A Polícia Federal (PF) deflagrou, nesta terça-feira (4), uma nova fase da Operação Sem Desconto, mirando suposta lavagem de dinheiro ligada ao esquema de descontos irregulares em aposentadorias e pensões do Instituto Nacional do Seguro Social (INSS). Foram cumpridos 18 mandados de busca e apreensão, expedidos pelo Supremo Tribunal Federal (STF), no Distrito Federal e no Maranhão.
Entre os alvos estão a esposa, a filha e duas irmãs do senador Weverton Rocha (PDT-MA), vice-líder do governo no Senado, além do advogado Willer Tomaz.

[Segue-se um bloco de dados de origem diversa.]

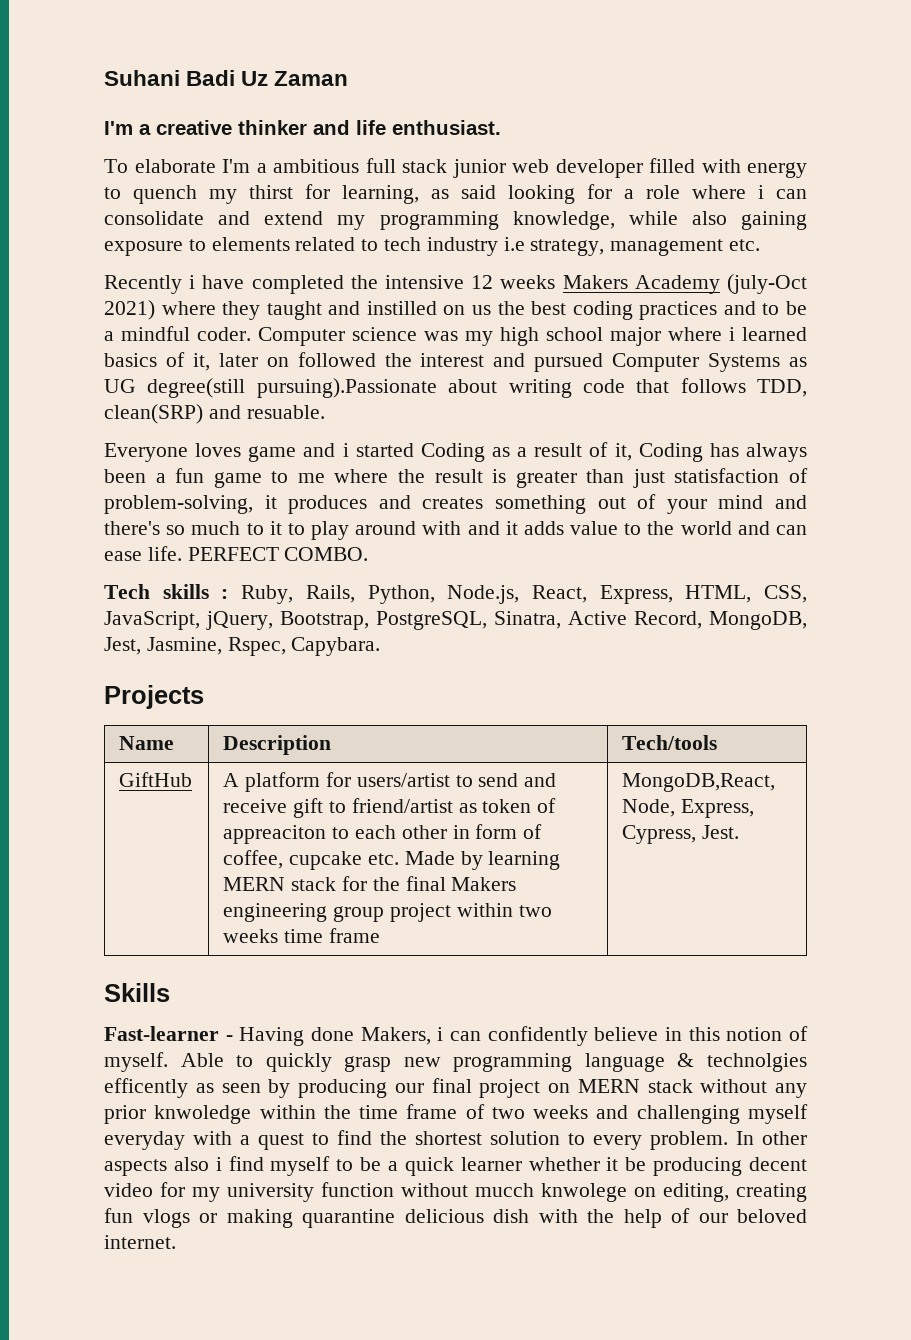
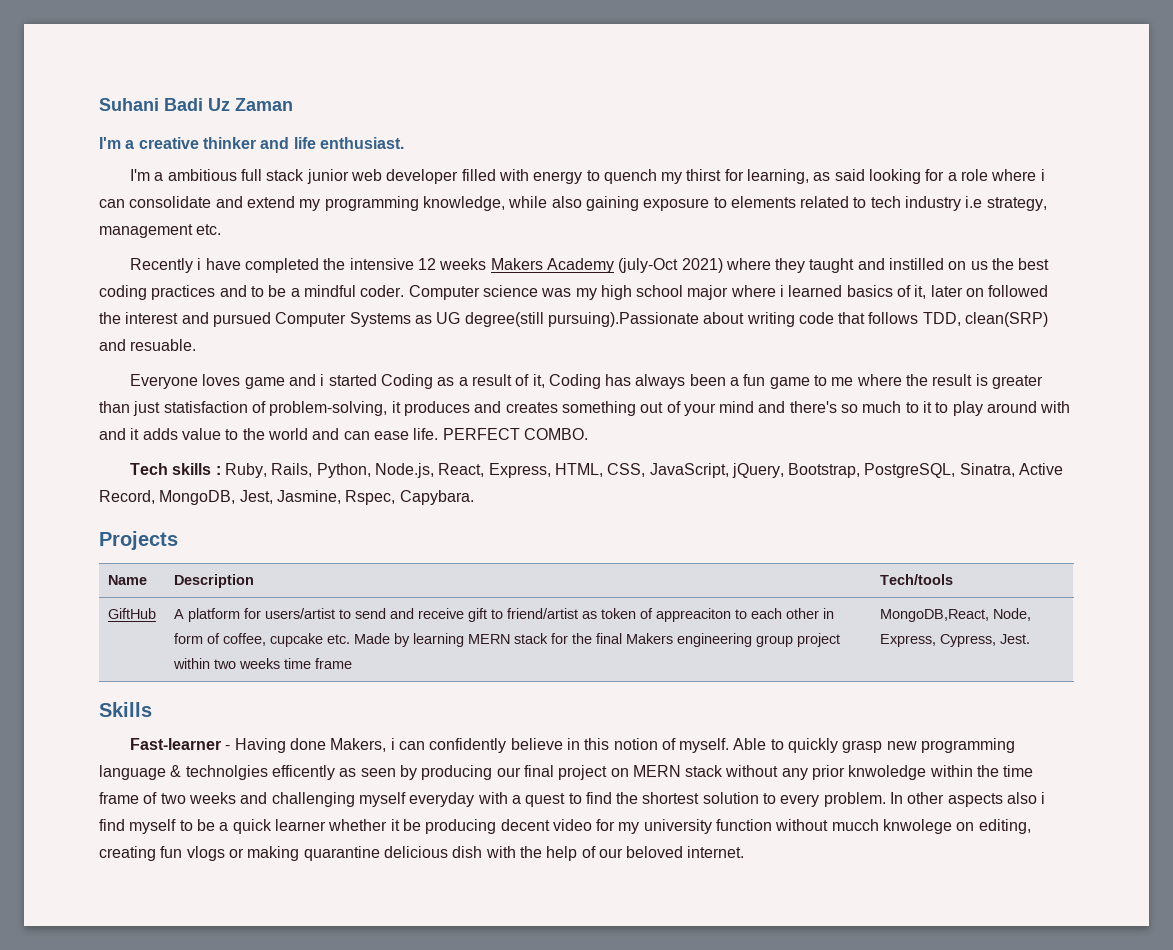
[104,159,216,173] To elaborate -> (404, 143) none

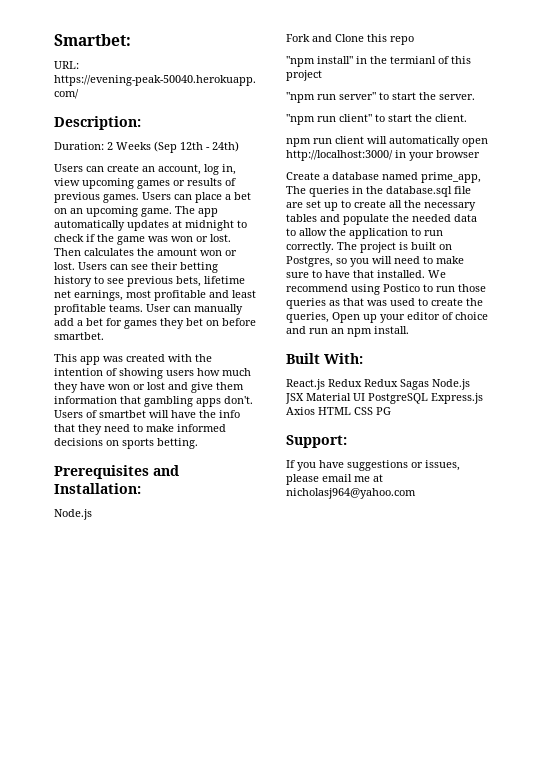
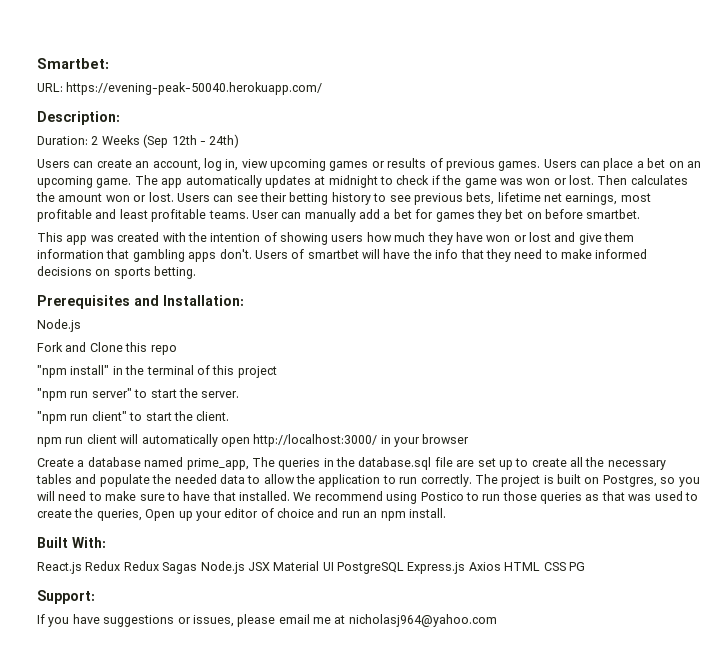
[390,56,436,64] termianl -> [146,365,194,375] terminal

Segundo a PF, as investigações avançaram após a identificação de indícios de movimentações financeiras e patrimoniais que, em tese, teriam sido realizadas por meio de pessoas físicas e jurídicas, contas bancárias de terceiros, estruturas empresariais e operações com valores em espécie, com o objetivo de ocultar a origem e a destinação dos recursos. As diligências desta fase buscam reunir documentos e equipamentos eletrônicos que possam esclarecer a origem e o destino dos valores movimentados, a finalidade dos repasses e a participação individual de cada investigado.
Em nota, a defesa de Willer Tomaz informou que a busca e apreensão contra ele decorre exclusivamente do fato de ser proprietário da aeronave utilizada, “em caráter estritamente particular”, pelo senador Weverton Rocha em viagem já de conhecimento público. Segundo o texto, “a disponibilização da aeronave teve caráter pessoal e amistoso, sem qualquer relação com os fatos investigados”, e o advogado afirma não ter vínculo com o esquema de fraudes previdenciárias.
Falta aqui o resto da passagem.